Simplified SPMD code generation for distribute parallel for when the new default schedules are applicable.
When using the collapse clause on a loop nest the default behavior is to automatically extend the representation of the loop counter to 64 bits for the cases where the sizes of the collapsed loops are not known at compile time. To prevent this conservative choice and use at most 32 bits, compile your program with the -fopenmp-optimistic-collapse.
Cuda devices support¶
Directives execution modes¶
Clang code generation for target regions supports two modes: the SPMD and non-SPMD modes. Clang chooses one of these two modes automatically based on the way directives and clauses on those directives are used. The SPMD mode uses a simplified set of runtime functions thus increasing performance at the cost of supporting some OpenMP features. The non-SPMD mode is the most generic mode and supports all currently available OpenMP features. The compiler will always attempt to use the SPMD mode wherever possible. SPMD mode will not be used if:
The target region contains user code (other than OpenMP-specific directives) in between the target and the parallel directives.
Data-sharing modes¶
Clang supports two data-sharing models for Cuda devices: Generic and Cuda modes. The default mode is Generic. Cuda mode can give an additional performance and can be activated using the -fopenmp-cuda-mode flag. In Generic mode all local variables that can be shared in the parallel regions are stored in the global memory. In Cuda mode local variables are not shared between the threads and it is user responsibility to share the required data between the threads in the parallel regions.
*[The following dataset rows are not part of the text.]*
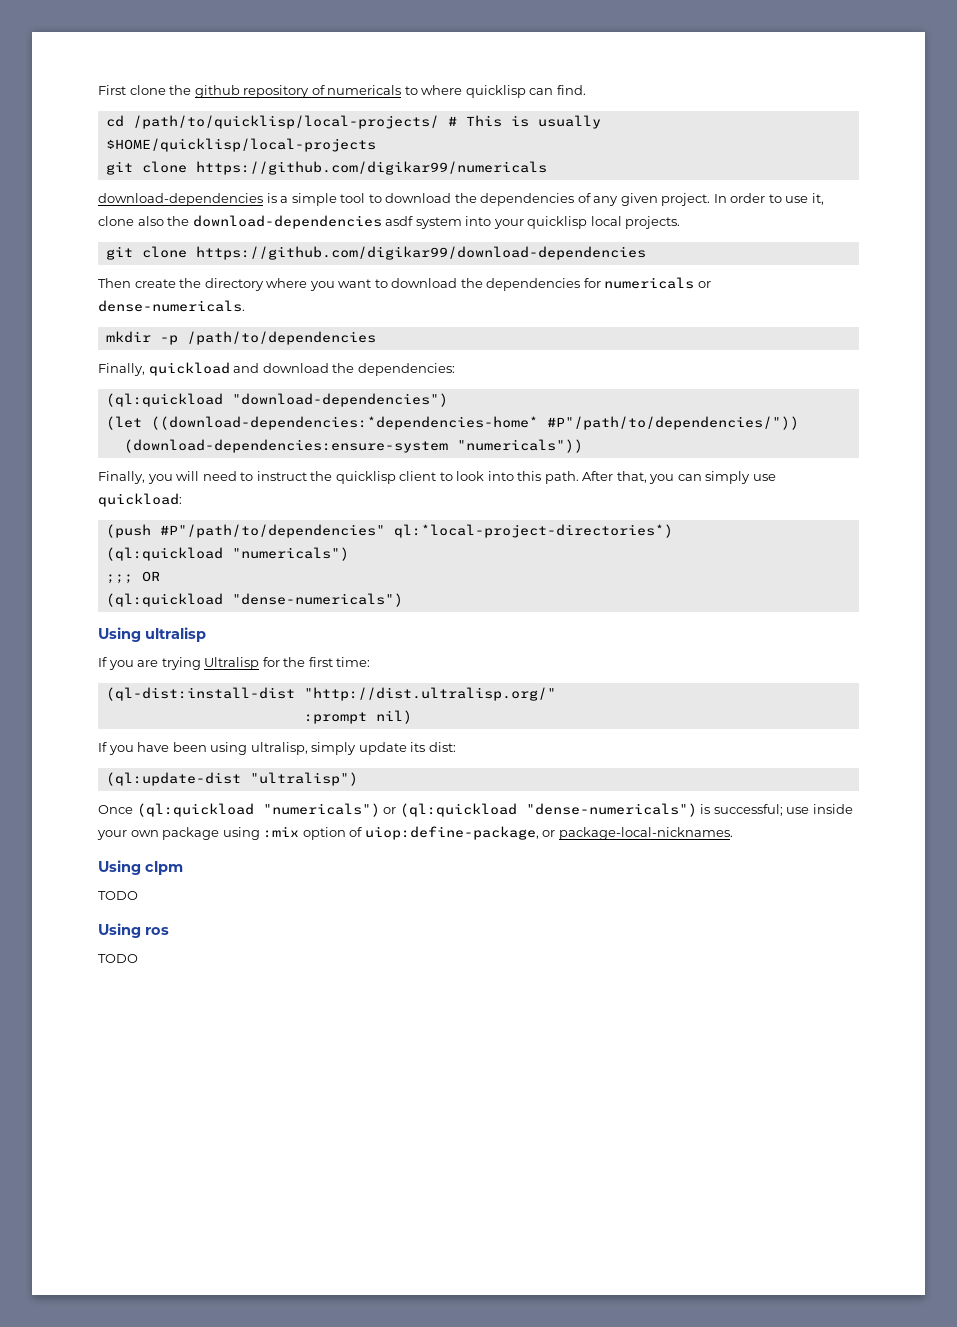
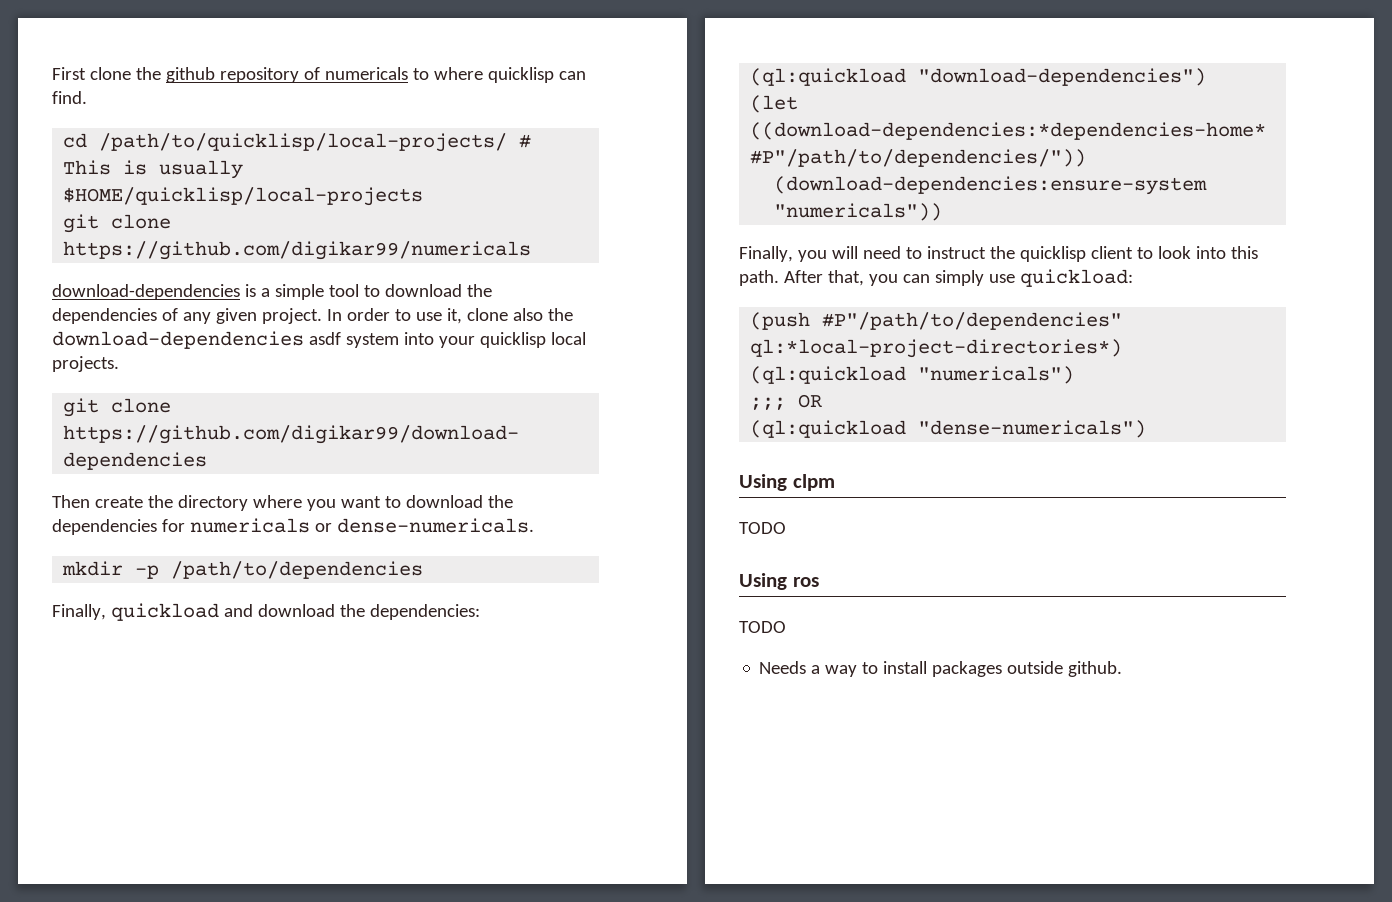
- Using ultralisp
- If you are trying Ultralisp for the first time:
- (ql-dist:install-dist "http://dist.ultralisp.org/"
- :prompt nil)
- If you have been using ultralisp, simply update its dist:
- (ql:update-dist "ultralisp")
- Once (ql:quickload "numericals") or (ql:quickload "dense-numericals") is successful; use inside your own package using :mix option of uiop:define-package, or package-local-nicknames.
+ Needs a way to install packages outside github.

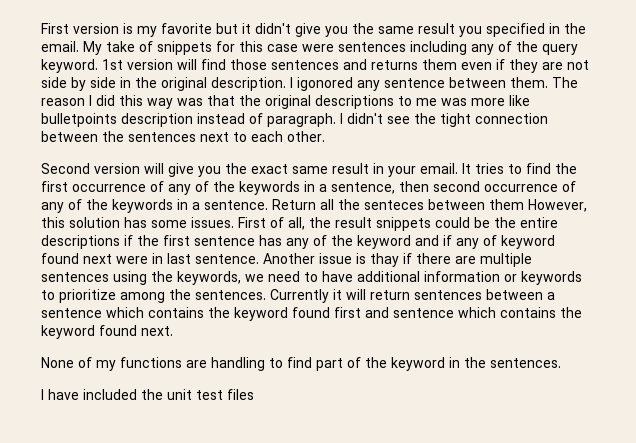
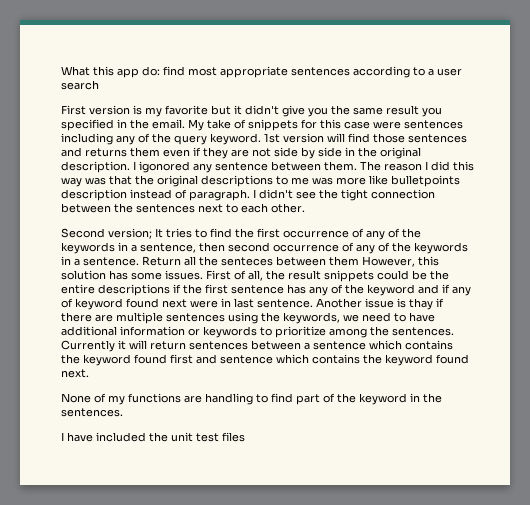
+ What this app do: find most appropriate sentences according to a user search
- Second version will give you the exact same result in your email. It tries to find the first occurrence of any of the keywords in a sentence, then second occurrence of any of the keywords in a sentence.
+ Second version; It tries to find the first occurrence of any of the keywords in a sentence, then second occurrence of any of the keywords in a sentence.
Features not supported or with limited support for Cuda devices¶
Cancellation constructs are not supported.
Doacross loop nest is not supported.
User-defined reductions are supported only for trivial types.
Nested parallelism: inner parallel regions are executed sequentially.
Automatic translation of math functions in target regions to device-specific math functions is not implemented yet.
Debug information for OpenMP target regions is supported, but sometimes it may be required to manually specify the address class of the inspected variables. In some cases the local variables are actually allocated in the global memory, but the debug info may be not aware of it.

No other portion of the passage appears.